Dataset records:
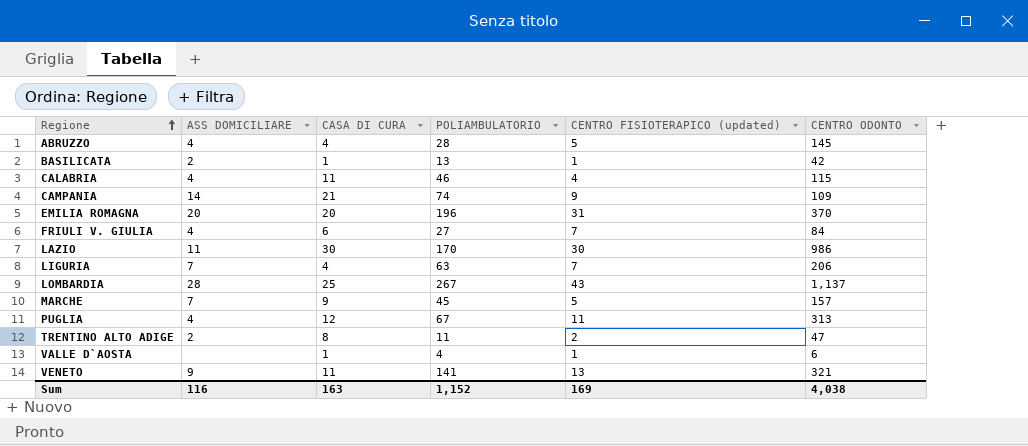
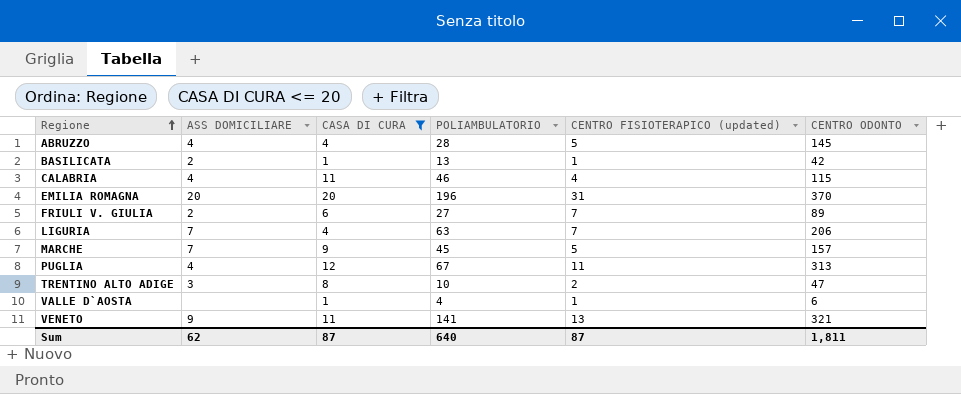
filter: none -> CASA DI CURA <= 20
FRIULI V. GIULIA | ASS DOMICILIARE: 4 -> 2
FRIULI V. GIULIA | CENTRO ODONTO: 84 -> 89
TRENTINO ALTO ADIGE | ASS DOMICILIARE: 2 -> 3
TRENTINO ALTO ADIGE | POLIAMBULATORIO: 11 -> 10
Sum | ASS DOMICILIARE: 116 -> 62
Sum | CASA DI CURA: 163 -> 87
Sum | POLIAMBULATORIO: 1,152 -> 640
Sum | CENTRO FISIOTERAPICO (updated): 169 -> 87
Sum | CENTRO ODONTO: 4,038 -> 1,811

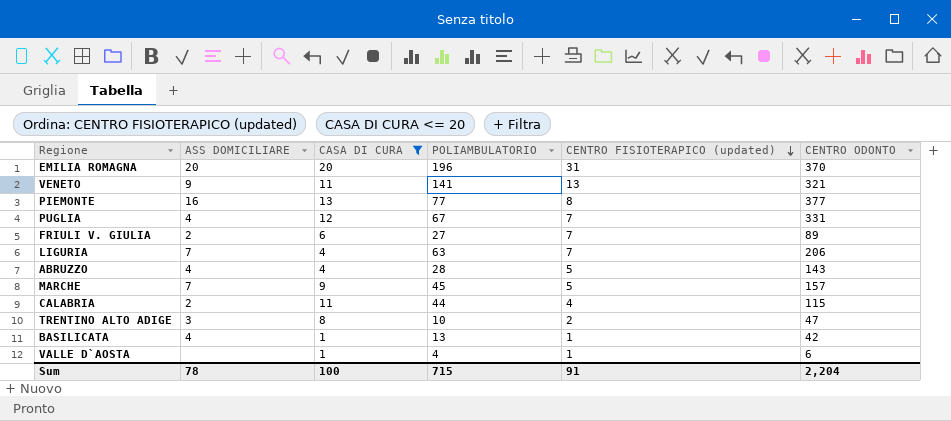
row order: Regione ascending -> CENTRO FISIOTERAPICO (updated) descending
row PIEMONTE: none -> 16 | 13 | 77 | 8 | 377
PUGLIA | CENTRO FISIOTERAPICO (updated): 11 -> 7
PUGLIA | CENTRO ODONTO: 313 -> 331
ABRUZZO | CENTRO ODONTO: 145 -> 143
CALABRIA | ASS DOMICILIARE: 4 -> 2
CALABRIA | POLIAMBULATORIO: 46 -> 44
BASILICATA | ASS DOMICILIARE: 2 -> 4
Sum | ASS DOMICILIARE: 62 -> 78
Sum | CASA DI CURA: 87 -> 100
Sum | POLIAMBULATORIO: 640 -> 715
Sum | CENTRO FISIOTERAPICO (updated): 87 -> 91
Sum | CENTRO ODONTO: 1,811 -> 2,204

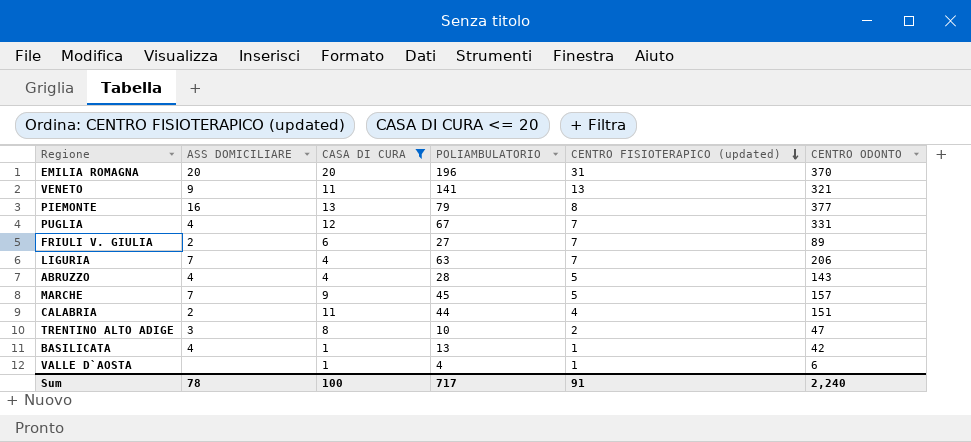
PIEMONTE | POLIAMBULATORIO: 77 -> 79
CALABRIA | CENTRO ODONTO: 115 -> 151
Sum | POLIAMBULATORIO: 715 -> 717
Sum | CENTRO ODONTO: 2,204 -> 2,240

Exercise goal:
Count of lines with the string "PUGLIA" in the material above: give that number only.

Exercise answer:
2